At the risk of sounding self-congratulatory, let me explain that this cartoon is a work of fucking genius. Unfortunately, I cannot take all the credit. I've been thinking of doing some parody of the "War on Terror" for some time now (A War on Shame, maybe?) but it wasn't until last Saturday, when I spent a sunny, hung-over day driving around running errands with my friend John Patton that we conceived of the War on Horror. John, who long ago forbade me ever to draw him in a cartoon again, turns out to be an excellent collaborator. Between us we came up with all four panels within an hour, and John writes Bush-administration rhetoric ("ordinary Americans can play an important role in this effort") as effortlessly as a professional speechwriter.
I was so excited about this cartoon that I actually finished and e-mailed it in early for once, before noon on Wednesday (the deadline is Friday). I was already comfortably ensconced on Jim Fisher's couch watching "We Are the Eighties" on MTV when I suddenly realized that the War on Horror had to be triggered by the monster equivalent of 9/11, King Kong's attack on New York. I raced home, spent several hours ransacking my house for a still of Kong atop the Empire State Building and meticulously photoshopping him in, and then e-mailed my editor, "Stop the presses!", which is something that cartoonists historically have not often gotten to say.
Here's why this cartoon makes me so happy: Over the last couple of years I've moved away from cartoons about the squalor and patheticness of my own personal life toward cartoons about the stupidity and meanness of politics as a.) my own life has gotten better and b.) the world has begun to suck so extravagantly. (For those who miss my old, more personal cartoons, let me recommend Lulu Eightball, by Emily Flake, to whom the torch of squalor and patheticness has officially been passed). And yet too often I now find myself erring on the side of social relevance, turning in cartoons that make an incisive point about whatever's outraged me that week but do not fill me with puerile joy. And every once in a while the apparently irrepressible reservoir of silliness within me breaks loose and I cannot refrain from drawing something unabashedly stupid, like "Onan the Barbarian."
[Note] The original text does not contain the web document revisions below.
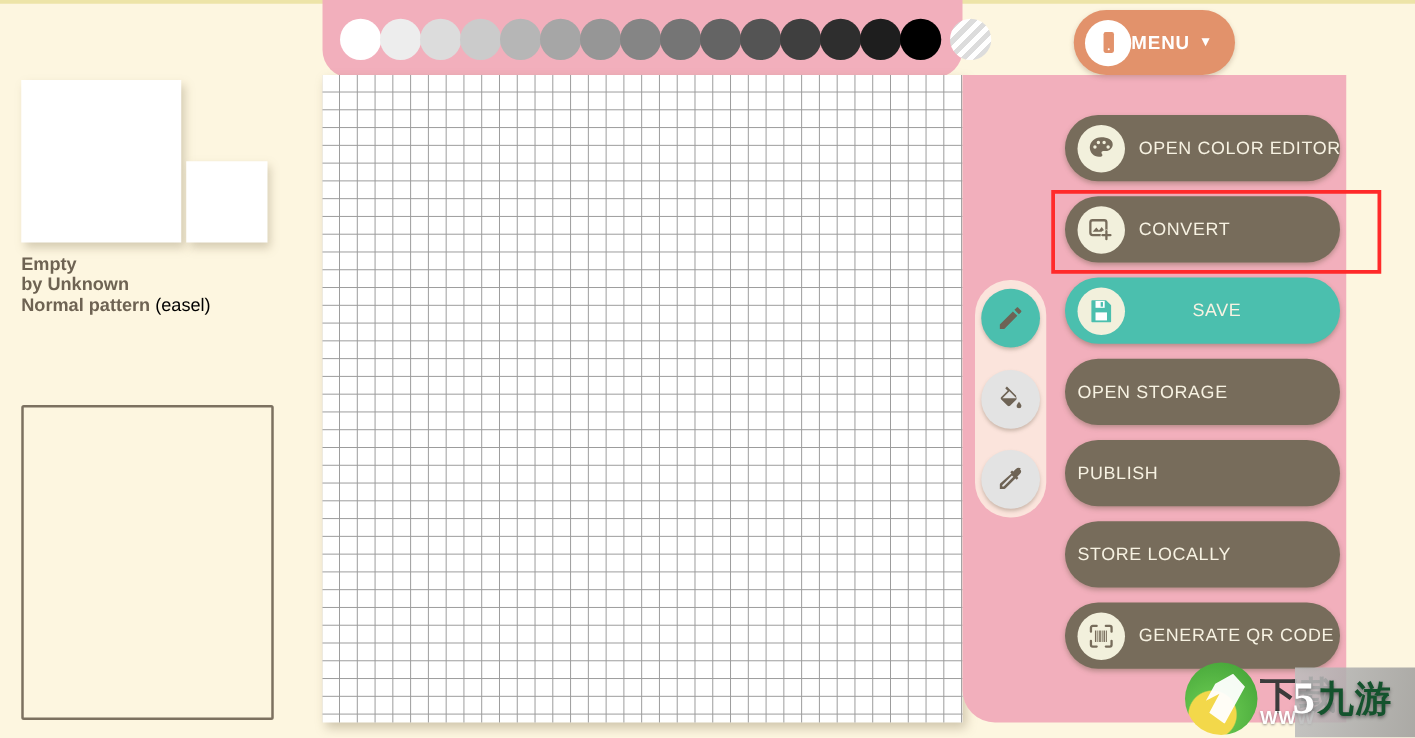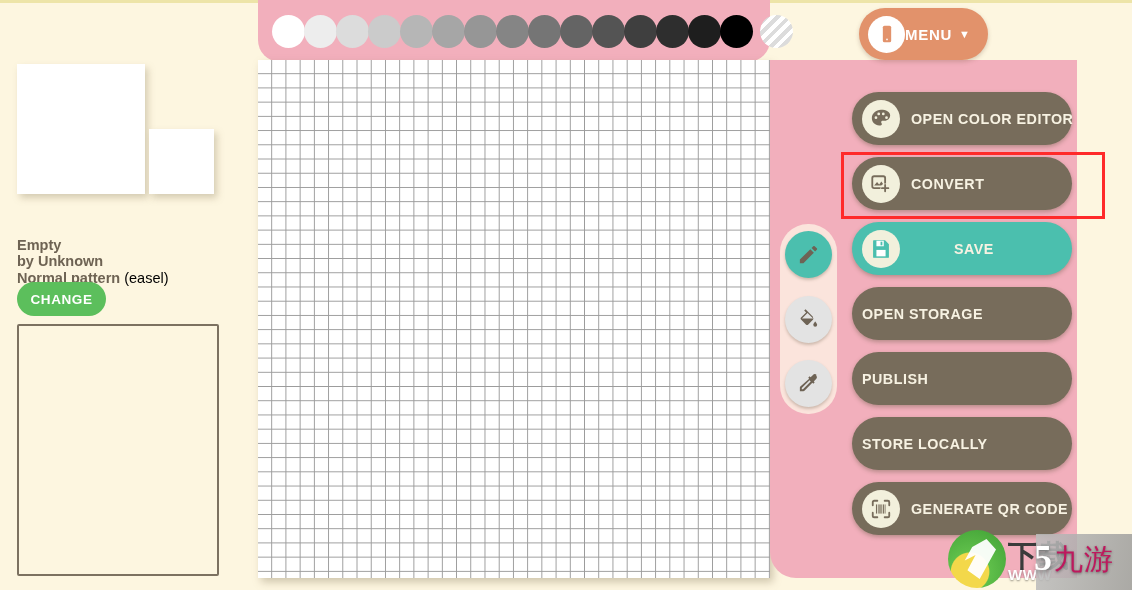--- a/index.html
+++ b/index.html
@@ -29,21 +29,20 @@
   .thumb-small {
     position: absolute; left: 149px; top: 129px; width: 65px; height: 65px;
     background: #FFFFFF;
     box-shadow: 3px 4px 7px rgba(140,125,95,0.35);
   }
   #meta-block {
     position: absolute; left: 17px; top: 204px; width: 230px;
     color: #6E6353;
     font-size: 14.5px; line-height: 16.4px;
     font-weight: bold;
-    margin-top: 33px;
   }
   #meta-block .line { white-space: nowrap; }
   #meta-block .soft { font-weight: normal; color: #000000; }
   .change-btn {
     position: absolute; left: 17px; top: 282px;
     width: 89px; height: 34px;
     background: #5CBF5C;
     border-radius: 17px;
     border: none;
     color: #FFFFFF;
@@ -147,21 +146,21 @@
   .menu-item.teal { background: #4BBFAE; gap: 43px; }
   .menu-item .micon {
     width: 38px; height: 38px; border-radius: 50%;
     background: #F2F0DC;
     display: flex; align-items: center; justify-content: center;
     flex: 0 0 auto;
   }
   .menu-item .micon svg { width: 22px; height: 22px; display: block; }
   .menu-item .mlabel {
     color: #F7F2E2;
-    font-size: 14.3px; font-weight: bold;
+    font-size: 14.3px; font-weight: normal;
     letter-spacing: 0.5px;
     margin-left: 11px;
     white-space: nowrap;
   }
   .menu-item.no-icon .mlabel { margin-left: 0; }
 
   
   #menu-top-btn {
     position: absolute; left: 859px; top: 8px;
     width: 129px; height: 52px;
@@ -227,21 +226,21 @@
     text-shadow: 0 1px 2px rgba(0,0,0,0.4);
     letter-spacing: 0.5px;
   }
   .wm-overlay {
     position: absolute; left: 88px; top: 6px;
     width: 96px; height: 56px;
     background: linear-gradient(100deg, rgba(190,190,190,0.88), rgba(150,150,150,0.8));
   }
   .wm-cn {
     position: absolute; left: 106px; top: 12px;
-    color: #be185d; font-size: 29px; font-weight: normal;
+    color: #14532d; font-size: 29px; font-weight: bold;
     font-family: "DejaVu Sans", sans-serif;
     text-shadow: 0 1px 3px rgba(0,0,0,0.45);
     letter-spacing: 1px;
   }
   .wm-g {
     position: absolute; left: 86px; top: 9px;
     color: #FFFFFF; font-size: 36px; font-weight: bold;
     font-family: "Liberation Serif", serif;
     text-shadow: 0 2px 4px rgba(0,0,0,0.4);
   }
@@ -257,21 +256,20 @@
 
   <div id="meta-block">
     <div class="line">Empty</div>
     <div class="line">by Unknown</div>
     <div class="line">
       <span>Normal pattern</span>
       <span class="soft">(easel)</span>
     </div>
   </div>
 
-  <button class="change-btn">CHANGE</button>
 
   <div class="empty-box"></div>
 </div>
 
 <div id="palette-bar">
     <div class="swatch" style="background: rgb(255, 255, 255);"></div>
     <div class="swatch" style="background: rgb(237, 237, 237);"></div>
     <div class="swatch" style="background: rgb(220, 220, 220);"></div>
     <div class="swatch" style="background: rgb(203, 203, 203);"></div>
     <div class="swatch" style="background: rgb(182, 182, 182);"></div>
This one seems to me like an ideal melding of the two. I took such pleasure in drawing it not because of its political message but because I loved getting to draw monsters (note the unhappiness of The Creature--oh, how I love him!), and the Pyramids exploding, and Michael Kirby mistakenly getting a stake driven through his heart in his sleep with a Walkman on and a cigarette between his lips. And yet its political message, unobtrusive though it is, ought to be plain enough: terrorists are just the new boogeymen, like Communists used to be, and Anarchists before them, and I'm sure the King of Sumeria was keeping the peasants under his thumb by warning them the fucking Hittites were just over the hill. Just something to keep us frightened and compliant and docile. True, unlike monsters, terrorists do in fact exist, but I suspect that the odds of your being killed in a terrorist attack are statistically only slightly higher than the odds of your being killed by Godzilla. That's not to say I wasn't as jumpy as everyone else after 9/11, and don't still sometimes daydream about being killed by a homemade atomic bomb when I spend winters up in New York, but the point it that this is ridiculous. This cartoon is a work of fucking genius because there is no laughter keener or better for you than laughter that mocks death, that makes fun of fear. Don't be afraid. There are no monsters, kids, except the ones running the country. And it doesn't take an ashen stake or a silver bullet to banish them back whence they came.